RC AUTO. CDM RIPRESENTA TESTO RIFORMA. ADESSO LAVORARE CELERMENTE

 

“Il Consiglio dei ministri ha oggi approvato un disegno di legge che riprende il testo dell’articolo 8 del Destinazione Italia, soppresso ieri dalle Commissioni Finanze e Attivitá produttive della Camera, nel quale erano inserite le norme di riforma dell’Rc Auto, cosí come predisposte da Palazzo Chigi. Rimane il rammarico per l’occasione persa con la soppressione dell’articolo 8, e che avrebbe consentito immediatamente ai cittadini di beneficiare di una riduzione dei costi delle tariffe.

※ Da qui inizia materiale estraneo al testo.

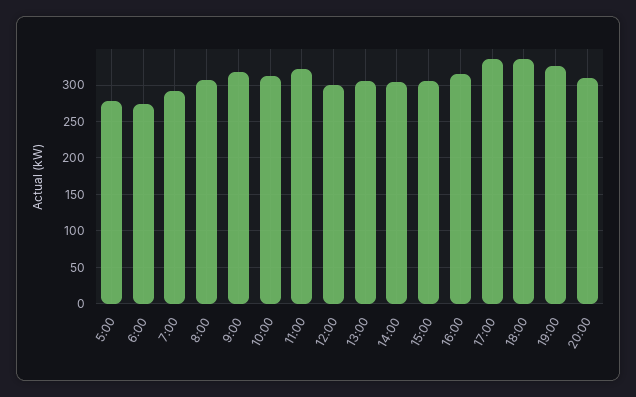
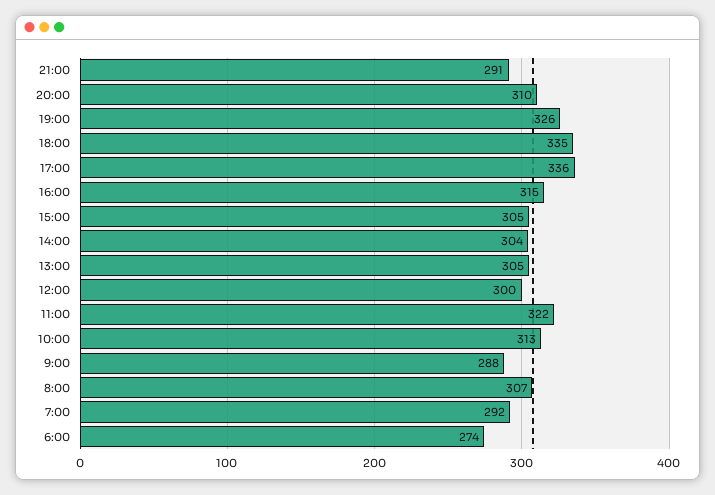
5:00: 280 -> none
9:00: 320 -> 288
21:00: none -> 291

D’altro canto non posso che essere soddisfatta dalla decisione del Consiglio dei ministri che, da un lato, conferma il positivo lavoro svolto in questo mesi, e dall’altro ripropone in maniera forte e decisa la necessitá di un intervento che riduca i costi delle tariffe assicurative. L’auspicio é che adesso si lavori celermente in questo senso, dando un segnale chiaro ai cittadini”. Lo ha dichiarato la senatrice Simona Vicari, sottosegretario allo Sviluppo Economico.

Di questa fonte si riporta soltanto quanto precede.